━━━━━ Exercise materials

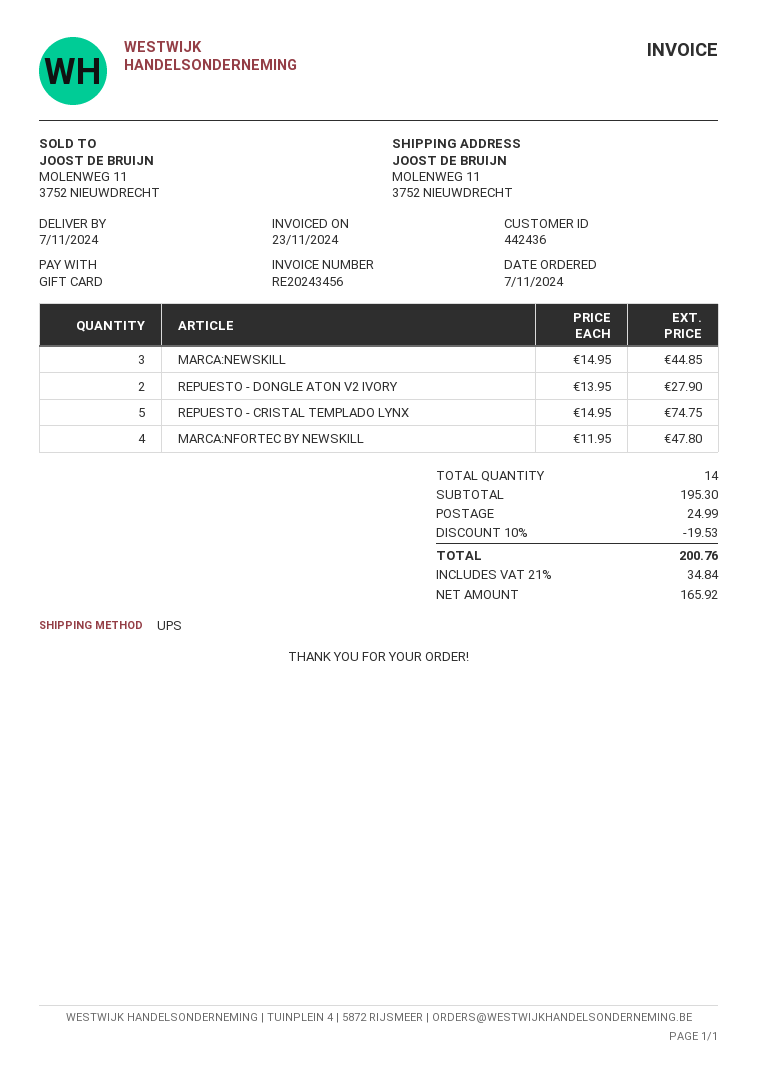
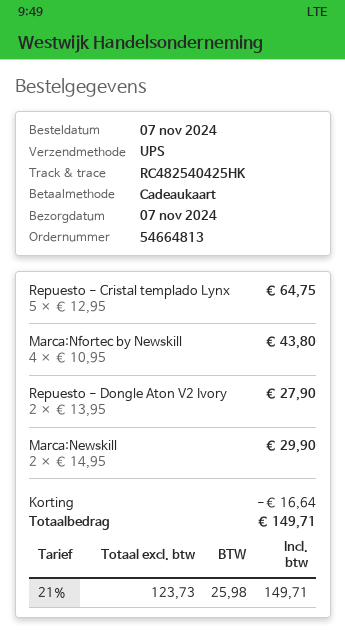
MARCA:NEWSKILL: 3 x 14.95 = 44.85 -> 2 x 14.95 = 29.90
REPUESTO - CRISTAL TEMPLADO LYNX: 5 x 14.95 = 74.75 -> 5 x 12.95 = 64.75
MARCA:NFORTEC BY NEWSKILL: 4 x 11.95 = 47.80 -> 4 x 10.95 = 43.80
discount: 19.53 -> 16.64
shipping: 24.99 -> none
net: 165.92 -> 123.73
tax: 21% = 34.84 -> 21% = 25.98
total: 200.76 -> 149.71

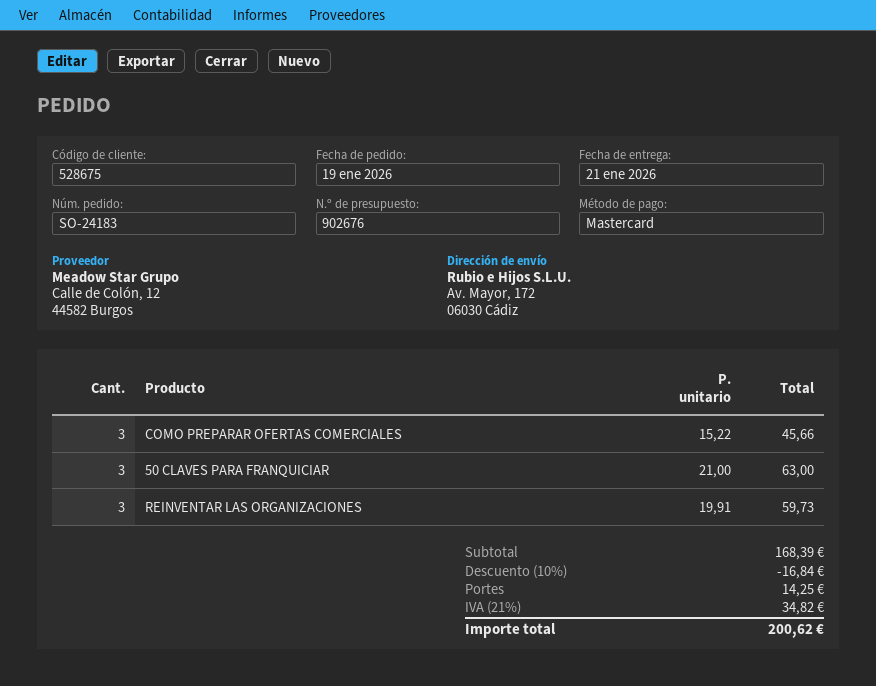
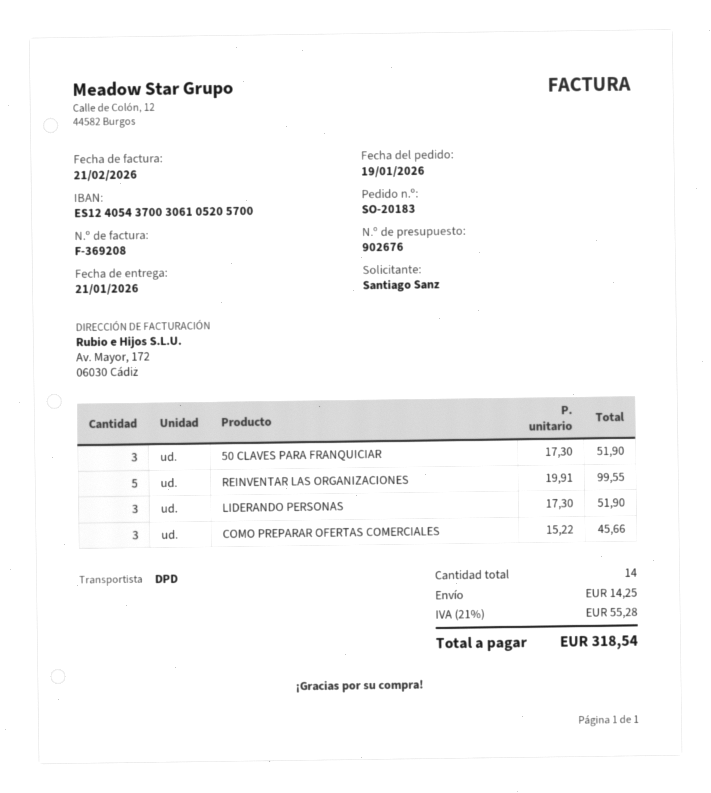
order number: SO-24183 -> SO-20183
50 CLAVES PARA FRANQUICIAR: 3 x 21.00 = 63.00 -> 3 x 17.30 = 51.90
REINVENTAR LAS ORGANIZACIONES: 3 x 19.91 = 59.73 -> 5 x 19.91 = 99.55
LIDERANDO PERSONAS: none -> 3 x 17.30 = 51.90
discount: 10% = 16.84 -> none
tax: 21% = 34.82 -> 21% = 55.28
total: 200.62 -> 318.54

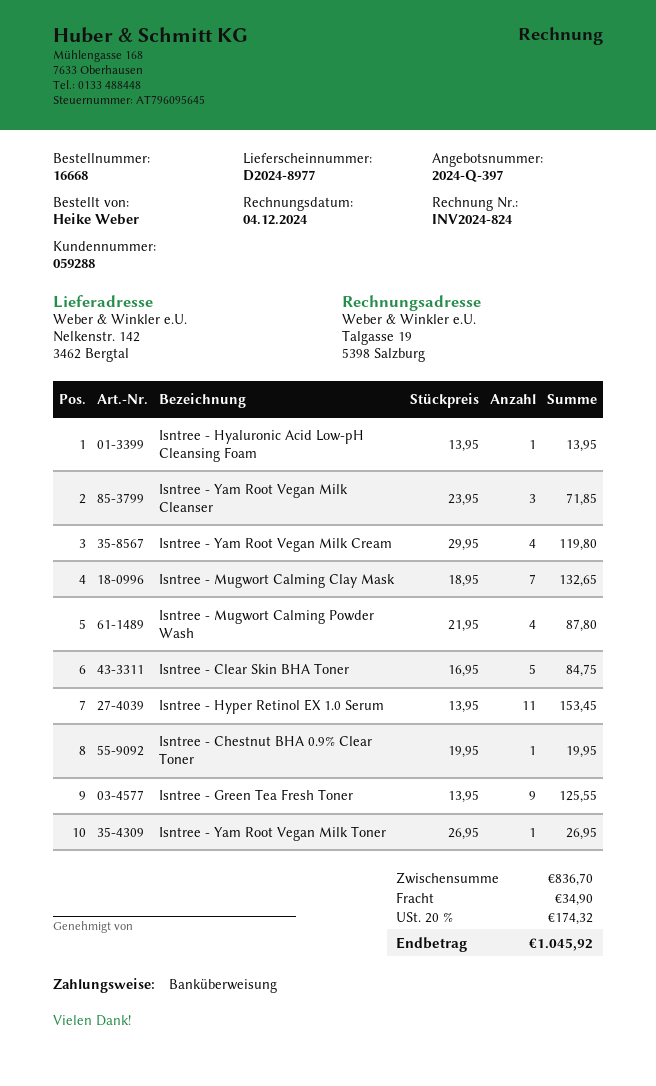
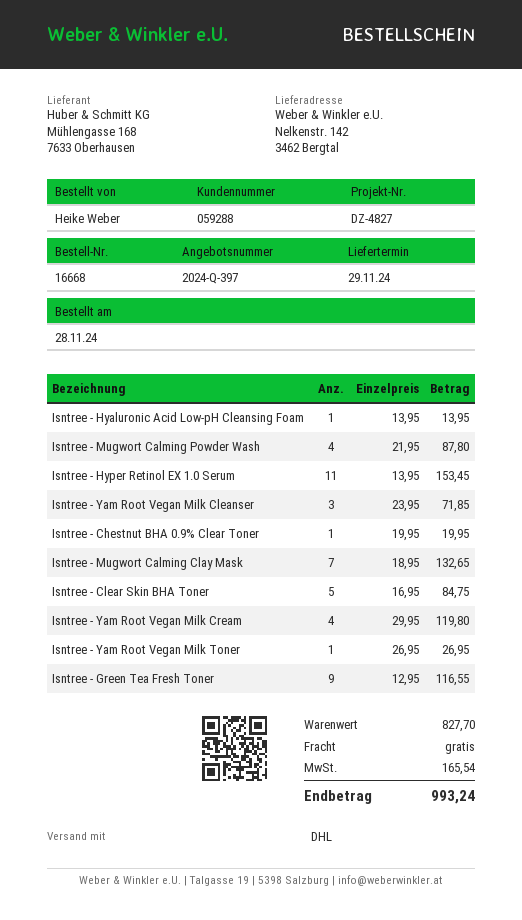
Isntree - Green Tea Fresh Toner: 9 x 13.95 = 125.55 -> 9 x 12.95 = 116.55
subtotal: 836.70 -> 827.70
shipping: 34.90 -> 0.00
tax: 174.32 -> 165.54
total: 1045.92 -> 993.24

━━━━━━━━━━

What needs to be done ▸
Your answer must be an exact transcription of the lines from the one containing "subtotal: 836.70 -> 827.70" through the last line of the records above, and nothing else.

Completed exercise ▸
subtotal: 836.70 -> 827.70
shipping: 34.90 -> 0.00
tax: 174.32 -> 165.54
total: 1045.92 -> 993.24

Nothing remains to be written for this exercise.